利害一致のお飾り婚だったので初夜をすっぽかしたら大変なことになった
 何故なら美形一家のハズレとして散々ナカッタコトにされてきたのだから。

“折れなかったのならまだやり直せるわ! 初夜も、この口付けも!”

 キッと決意を込めて睨みをきかせた私は、再びロベルトの顔面へ向かって顔を突き出し――

「り、リネア!」
「んんんっ」

 むぎゅ、とロベルトに手のひらで口付け攻撃を防がれた。

「んんんんんんっ」
「なにするのよ、じゃない。それはこっちのセリフだ!」
「んんんんんんんんんん、んっんんんんん」
「最後はヤるんだから一緒でしょ、じゃない。
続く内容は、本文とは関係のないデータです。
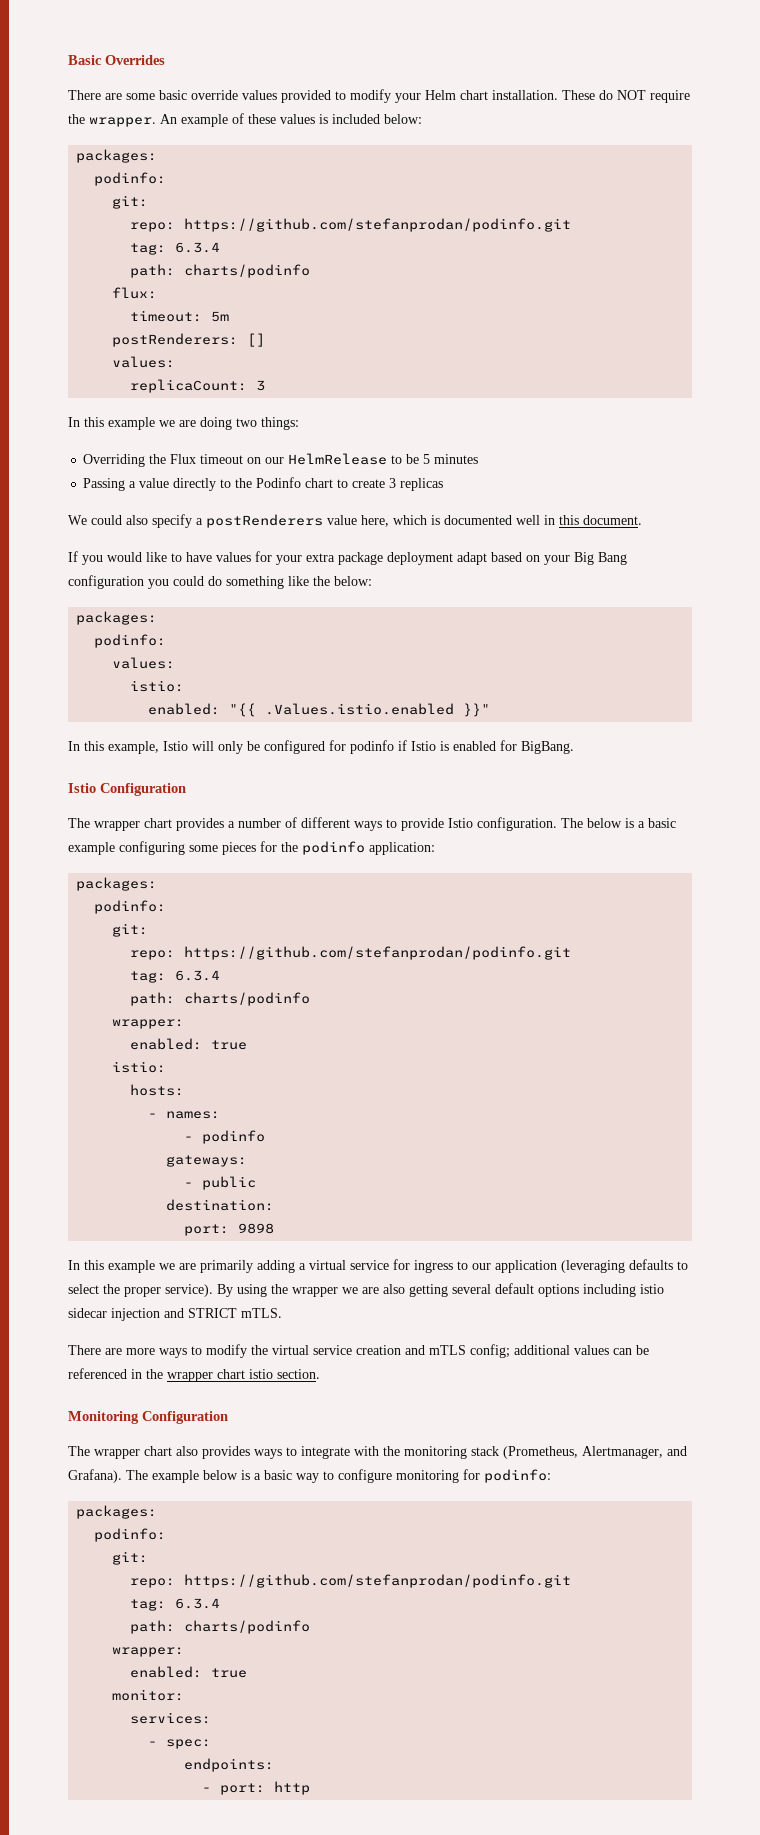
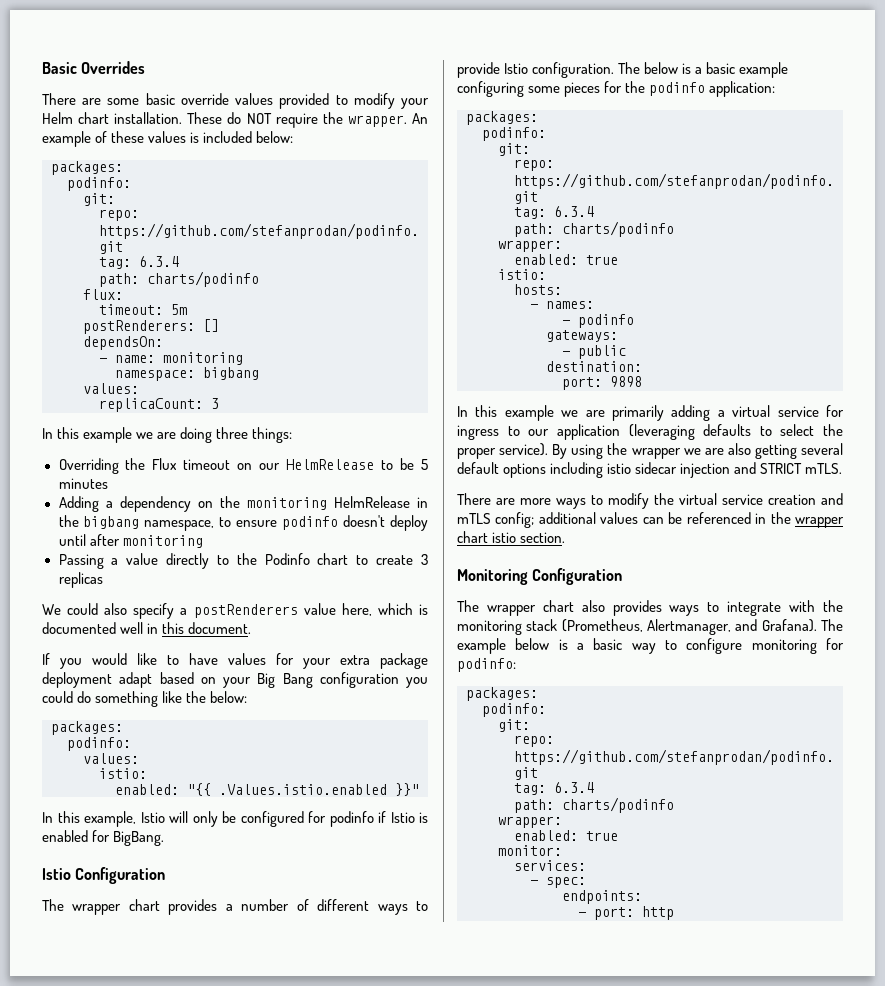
+ dependsOn:
+ - name: monitoring
+ namespace: bigbang
- In this example we are doing two things:
+ In this example we are doing three things:
+ Adding a dependency on the monitoring HelmRelease in the bigbang namespace, to ensure podinfo doesn't deploy until after monitoring

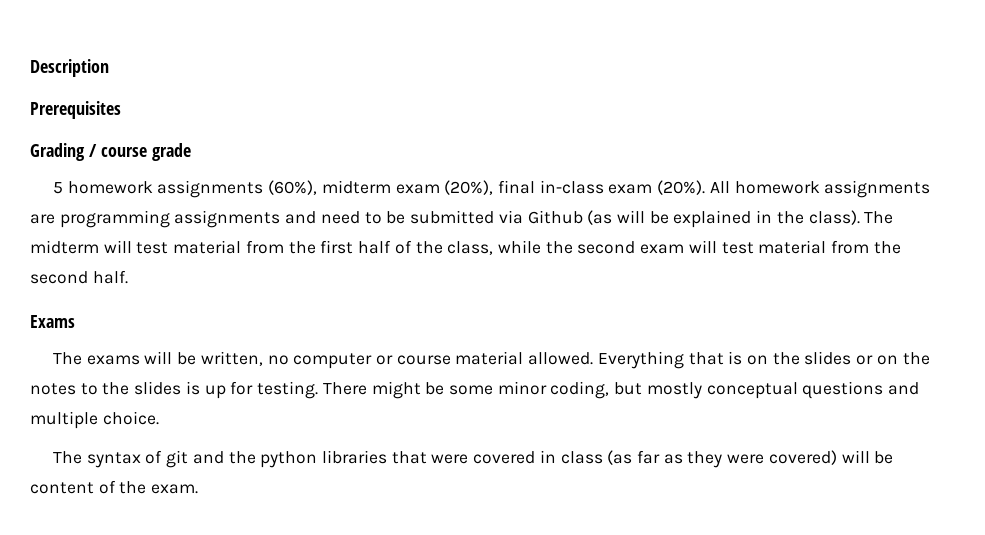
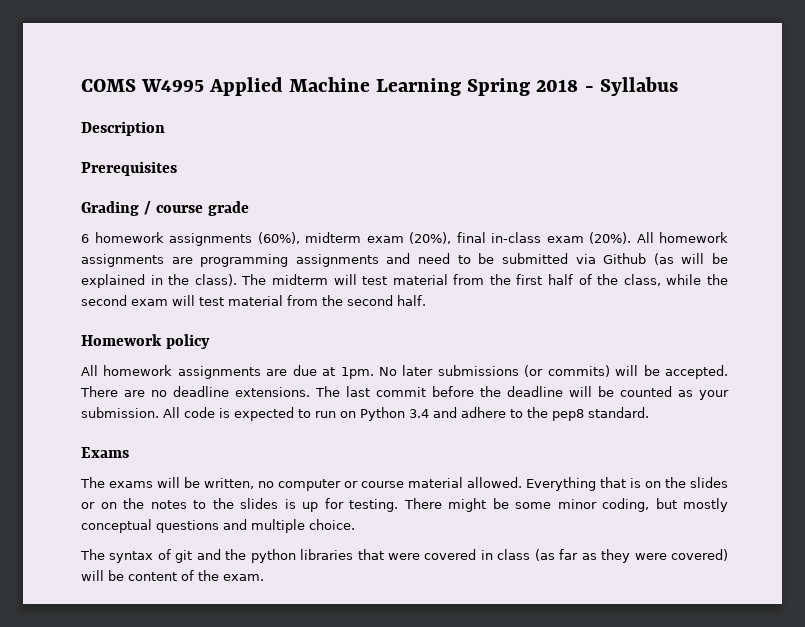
+ COMS W4995 Applied Machine Learning Spring 2018 - Syllabus
- 5 homework assignments (60%), midterm exam (20%), final in-class exam (20%).
+ 6 homework assignments (60%), midterm exam (20%), final in-class exam (20%).
+ Homework policy
+ All homework assignments are due at 1pm. No later submissions (or commits) will be accepted. There are no deadline extensions. The last commit before the deadline will be counted as your submission. All code is expected to run on Python 3.4 and adhere to the pep8 standard.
俺はちゃんとリネアと両想いになりたいんだ!」
「んん~っ!」
「もぉ~、じゃない」

 手で塞がれた口で一生懸命文句を言う私の言葉を何故か一言一句正しく理解したロベルトが、はぁ、と大きなため息を吐く。

“ため息を吐きたいの、こっちなんだけど!”

 本当にあの日すっぽかしさえしなければ、関係の構築を最速でと予定を詰め込まれることもなく、むしろ私の生態を理解してベッドを多めに用意してくれていたロベルトならば、もしかしたら普通の夫婦としてのんびりぐうたら穏やかに惰眠を貪るような時間を過ごしていたのかもしれないのに。